■ Your instructions
Filter the listing below, please, and copy only the lines with the word "User".

■ Records for processing
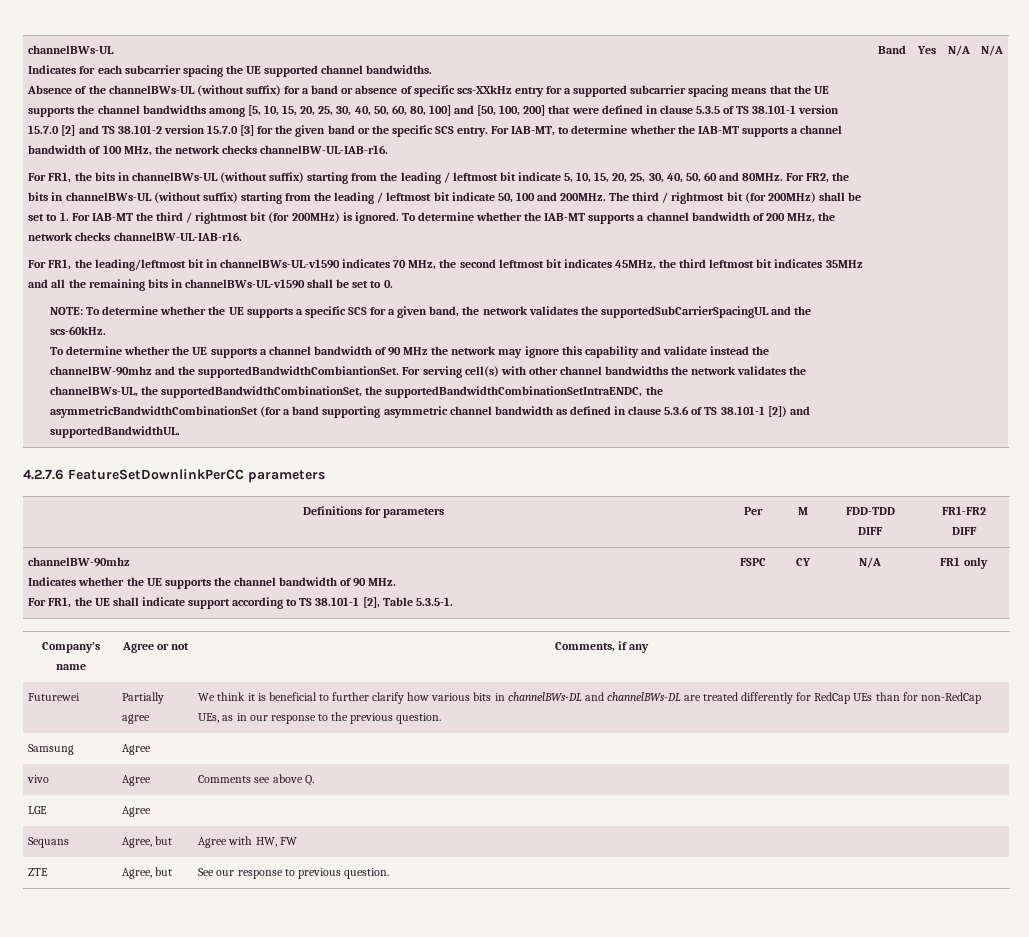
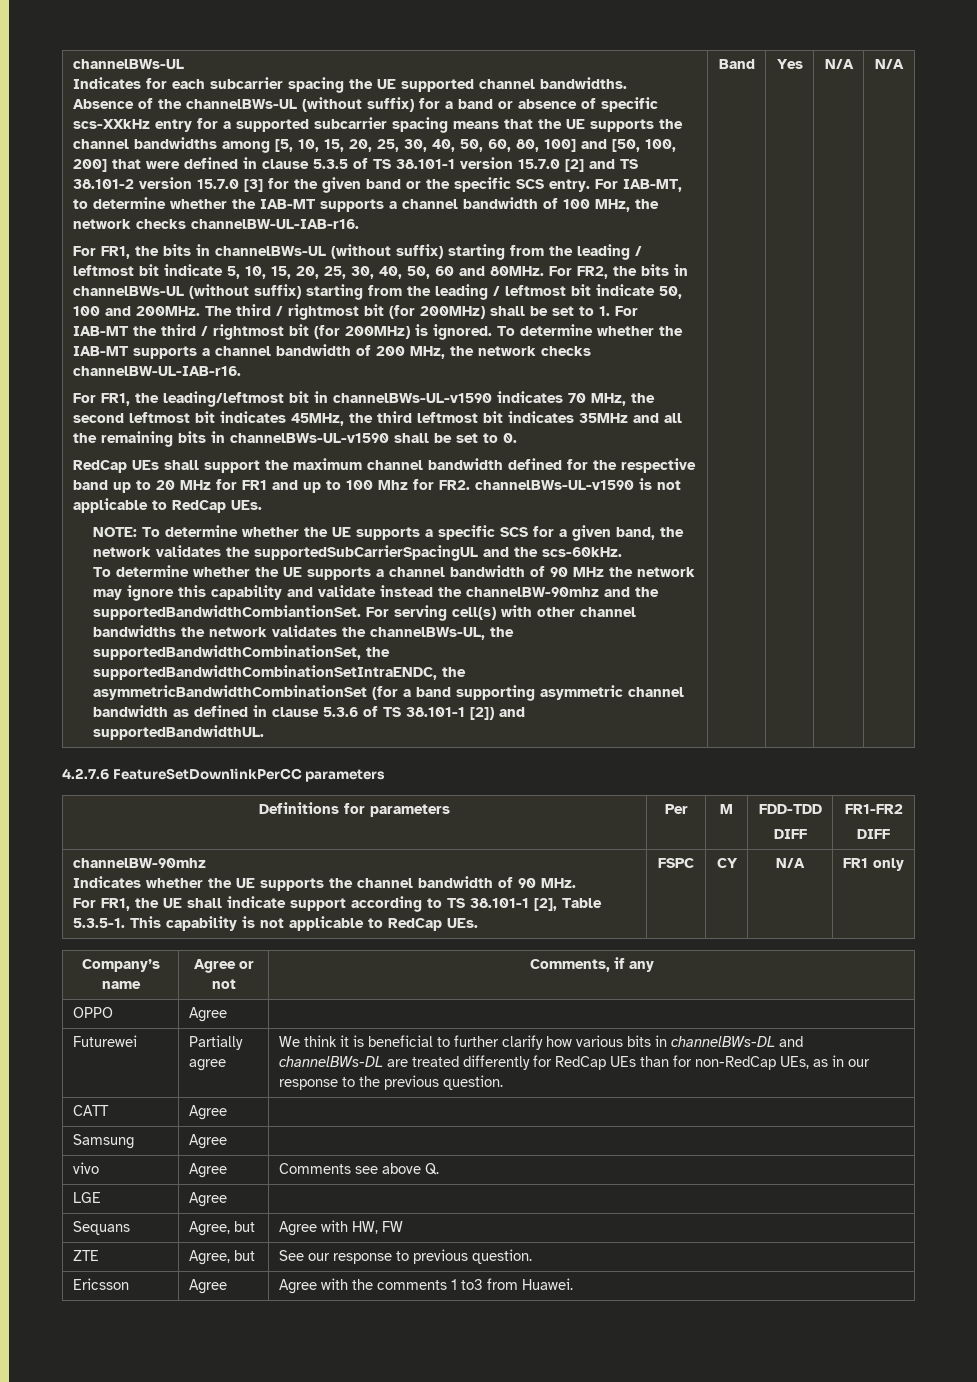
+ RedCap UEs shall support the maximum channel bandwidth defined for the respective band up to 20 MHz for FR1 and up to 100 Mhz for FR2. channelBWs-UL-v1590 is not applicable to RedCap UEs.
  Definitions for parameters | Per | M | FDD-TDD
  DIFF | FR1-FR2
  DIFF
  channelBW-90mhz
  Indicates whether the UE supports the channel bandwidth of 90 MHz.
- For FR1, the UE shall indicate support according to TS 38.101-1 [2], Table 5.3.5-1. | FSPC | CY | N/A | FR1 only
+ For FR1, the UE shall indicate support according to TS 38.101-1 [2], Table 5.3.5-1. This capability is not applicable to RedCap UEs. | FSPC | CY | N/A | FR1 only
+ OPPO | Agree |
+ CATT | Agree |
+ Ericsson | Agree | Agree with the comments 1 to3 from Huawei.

* * *

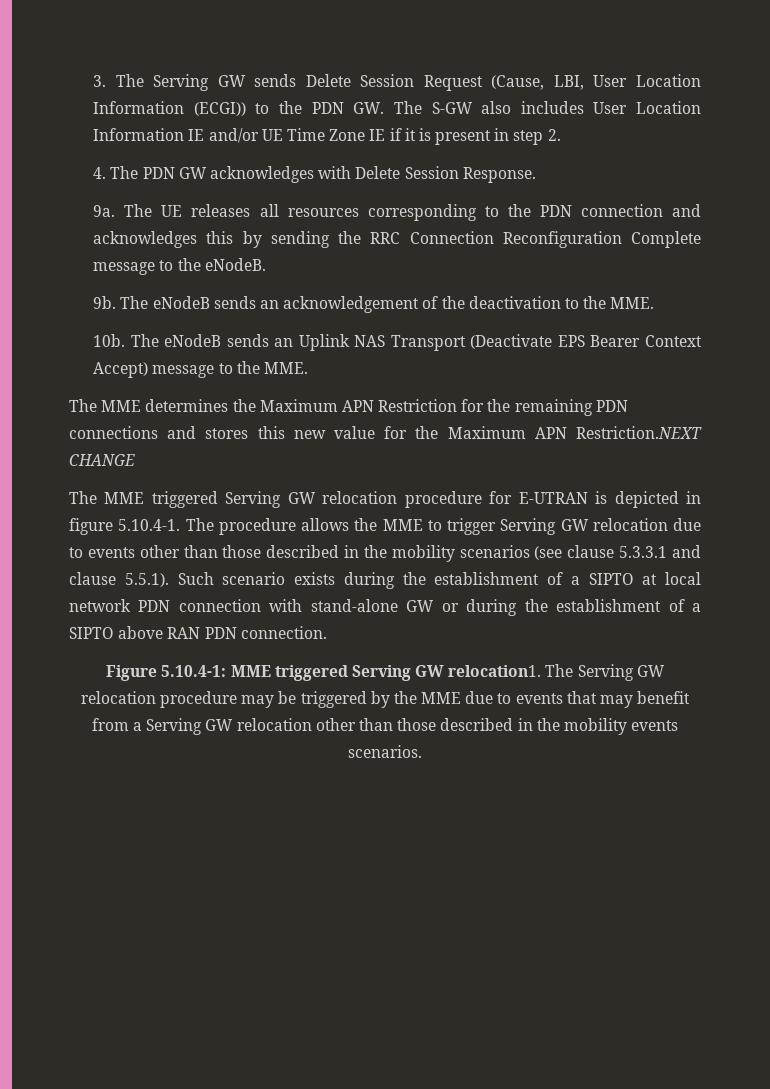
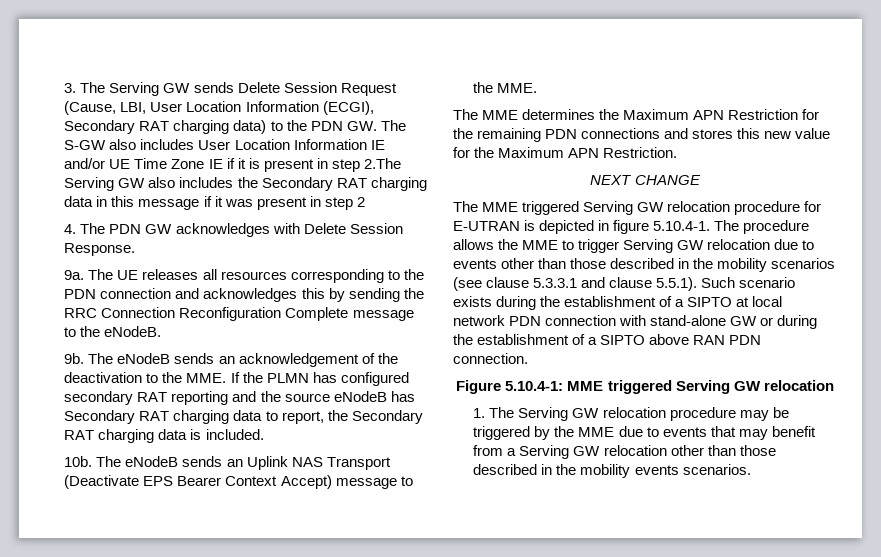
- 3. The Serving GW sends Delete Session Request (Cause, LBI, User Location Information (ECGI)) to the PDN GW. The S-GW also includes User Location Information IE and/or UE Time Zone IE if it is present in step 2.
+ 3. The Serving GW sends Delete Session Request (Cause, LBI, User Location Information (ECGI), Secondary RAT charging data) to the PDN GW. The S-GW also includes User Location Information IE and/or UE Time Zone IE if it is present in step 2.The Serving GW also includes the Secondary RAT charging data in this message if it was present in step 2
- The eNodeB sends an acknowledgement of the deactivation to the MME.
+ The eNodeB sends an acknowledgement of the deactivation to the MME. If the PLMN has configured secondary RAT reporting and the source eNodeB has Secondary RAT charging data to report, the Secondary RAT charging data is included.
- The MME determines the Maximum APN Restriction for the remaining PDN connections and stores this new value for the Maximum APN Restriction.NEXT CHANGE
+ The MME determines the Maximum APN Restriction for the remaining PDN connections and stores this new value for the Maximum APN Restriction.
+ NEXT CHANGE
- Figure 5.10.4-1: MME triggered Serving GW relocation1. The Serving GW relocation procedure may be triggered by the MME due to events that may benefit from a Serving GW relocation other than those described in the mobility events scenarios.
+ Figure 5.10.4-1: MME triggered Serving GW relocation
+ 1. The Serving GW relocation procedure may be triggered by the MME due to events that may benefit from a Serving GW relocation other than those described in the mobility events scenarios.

■ Answer box
- 3. The Serving GW sends Delete Session Request (Cause, LBI, User Location Information (ECGI)) to the PDN GW. The S-GW also includes User Location Information IE and/or UE Time Zone IE if it is present in step 2.
+ 3. The Serving GW sends Delete Session Request (Cause, LBI, User Location Information (ECGI), Secondary RAT charging data) to the PDN GW. The S-GW also includes User Location Information IE and/or UE Time Zone IE if it is present in step 2.The Serving GW also includes the Secondary RAT charging data in this message if it was present in step 2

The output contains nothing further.